La storia è vera. 1968, Giappone: un tizio vestito da sbirro, o meglio, da ciò che un giapponese dell’epoca avrebbe riconosciuto come l’Autorità incarnata, si avvicina a un furgone blindato con dentro 300 milioni di yen destinati agli stipendi. “C’è una bomba sotto la vostra auto. È già esplosa quella del direttore. Lasciate fare a me”. I portavalori, ligi come samurai in tempo di pace, scendono obbedienti. L’uomo si infila sotto il mezzo, fa esplodere un fumogeno, urla “La bomba!”, sale sul furgone e svanisce. Lupin III si inchina, Berlino della Casa di Carta può solo accompagnare, come si diceva nei meme del decennio scorso. È il 10 dicembre 1968, e da allora il Giappone non ha più dormito tranquillo. La polizia mobilita l’intero paese: oltre 171 mila agenti, più di 117 mila sospettati interrogati. Nulla da fare: il ladro, quello vero, non lo becca nessuno. A rimetterci non è la banca, protetta da un’assicurazione straniera, bensì l’opinione pubblica giapponese: ferita nell’orgoglio, ipnotizzata dal mistero, ossessionata da un’identità impossibile da incastrare in un identikit. La faccia del finto poliziotto, ricostruita a mano e diffusa ovunque, diventa un’icona di carta del disonore nazionale e contemporaneamente, come sempre accade in questi casi, un idolo da venerare.

A prendere in mano il filo di questa storia, un giallo con risvolti filosofici, è Tommaso Scotti, romano trapiantato a Tokyo e autore di romanzi noir sempre più giapponesi, nel sangue come nella forma. Nel suo ultimo libro, Il segreto del vecchio signor Nakamura, edito da Longanesi, Scotti non cerca il colpevole come lo cercherebbe un cronista d’assalto: lo evoca come farebbe il mago di un manga shonen. Il pretesto narrativo è un’intervista immaginaria a Nakamura, poliziotto inventato ma assemblato con pezzi veri, che, cinquant’anni dopo il furto, guida una troupe televisiva tra i quartieri di Tokyo, raccontando i dettagli del caso e lasciando che sia il lettore, se vuole, a decifrare l’enigma. Contemporaneamente, nello svolgersi delle indagini, c'è anche un affresco di vita giapponese, di cultura. Il vuoto lasciato dal caso irrisolto è un appello, raccolto da Scotti, alla creazione. L'arte, in generale, è riempimento, e il bello della letteratura è ben questo: come nel kintsugi, ricostruire i frammenti di un evento, tenendo insieme i pezzi con la fantasia a fare da collante.
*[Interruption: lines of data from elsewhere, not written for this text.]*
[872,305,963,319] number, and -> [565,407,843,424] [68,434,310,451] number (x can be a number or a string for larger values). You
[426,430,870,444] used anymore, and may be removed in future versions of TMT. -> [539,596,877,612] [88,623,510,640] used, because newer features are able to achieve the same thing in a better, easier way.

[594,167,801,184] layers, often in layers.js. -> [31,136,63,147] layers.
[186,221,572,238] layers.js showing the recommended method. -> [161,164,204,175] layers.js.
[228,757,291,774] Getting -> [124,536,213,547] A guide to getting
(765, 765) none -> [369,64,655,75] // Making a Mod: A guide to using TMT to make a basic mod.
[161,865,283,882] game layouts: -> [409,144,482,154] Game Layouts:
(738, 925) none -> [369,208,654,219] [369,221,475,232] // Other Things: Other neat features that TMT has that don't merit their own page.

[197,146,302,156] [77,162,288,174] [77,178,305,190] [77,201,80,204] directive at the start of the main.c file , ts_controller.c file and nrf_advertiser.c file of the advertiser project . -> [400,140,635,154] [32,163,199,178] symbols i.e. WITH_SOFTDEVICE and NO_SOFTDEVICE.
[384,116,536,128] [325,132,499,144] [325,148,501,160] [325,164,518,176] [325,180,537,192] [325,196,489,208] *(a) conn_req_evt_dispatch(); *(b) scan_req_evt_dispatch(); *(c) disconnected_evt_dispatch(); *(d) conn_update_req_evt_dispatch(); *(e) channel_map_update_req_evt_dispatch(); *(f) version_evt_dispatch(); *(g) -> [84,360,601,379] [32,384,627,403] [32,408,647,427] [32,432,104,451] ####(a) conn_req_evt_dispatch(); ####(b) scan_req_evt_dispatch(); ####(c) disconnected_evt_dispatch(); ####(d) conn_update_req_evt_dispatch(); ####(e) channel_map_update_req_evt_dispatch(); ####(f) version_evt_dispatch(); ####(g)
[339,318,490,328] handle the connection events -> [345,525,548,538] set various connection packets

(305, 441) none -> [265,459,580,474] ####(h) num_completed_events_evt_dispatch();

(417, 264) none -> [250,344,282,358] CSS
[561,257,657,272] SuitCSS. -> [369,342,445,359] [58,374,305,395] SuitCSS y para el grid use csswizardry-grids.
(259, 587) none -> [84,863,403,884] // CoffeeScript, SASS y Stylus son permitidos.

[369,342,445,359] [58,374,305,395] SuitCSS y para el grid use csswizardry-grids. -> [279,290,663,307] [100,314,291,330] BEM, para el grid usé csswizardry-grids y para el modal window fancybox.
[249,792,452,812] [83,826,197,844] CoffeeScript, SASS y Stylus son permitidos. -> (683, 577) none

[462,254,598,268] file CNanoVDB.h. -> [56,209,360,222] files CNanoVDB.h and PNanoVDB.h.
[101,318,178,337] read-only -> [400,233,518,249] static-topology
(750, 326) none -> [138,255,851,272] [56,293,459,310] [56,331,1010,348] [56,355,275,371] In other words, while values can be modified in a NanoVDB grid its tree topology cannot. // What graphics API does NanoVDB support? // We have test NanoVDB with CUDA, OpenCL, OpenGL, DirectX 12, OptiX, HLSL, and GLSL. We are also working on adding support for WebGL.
In questo caso, a maggior ragione, perché già la rapina da cui nasce tutto è un'opera d'arte.

Non c’è la pretesa di verità assolute, nel libro di Scotti. C’è invece un gusto dichiarato per l’allusione, l’indiretto, la stratificazione simbolica. “Una delle prime cose che noti quando vivi in Giappone”, ha spiegato Scotti stesso in un'intervista a Repubblica, “è quanto i giapponesi amino esprimersi in modo obliquo. Ho voluto rendere questa qualità una leva narrativa”. Il risultato è un’indagine quasi filosofica, dove i personaggi il ladro e il poliziotto, sono speculari. Certo oggi non avrebbe avuto vita facile, il ladro, tra telecamere e tracciabilità: la tecnologia avrebbe reso futile lo svolgersi della semplice genialità dell'impresa, e ciò la rende ancora più affascinante. Perché un furto come quello del 1968, per come è stato messo in atto, e che lo si voglia o no, suscita ammirazione. Un'opera di bravura, di intelligenza, di capacità d'esecuzione. Minima spesa, massima resa. Tanto che il caso, ormai, lo si può risolvere soltanto romanzando, immaginando un detective all'altezza del ladro. Un ladro, in questo caso, che ha la statura del genio: ha realizzato un'impresa impossibile nella maniera più stupida che aveva a disposizione. E ce l'ha fatta. Da italiani, non possiamo che applaudire.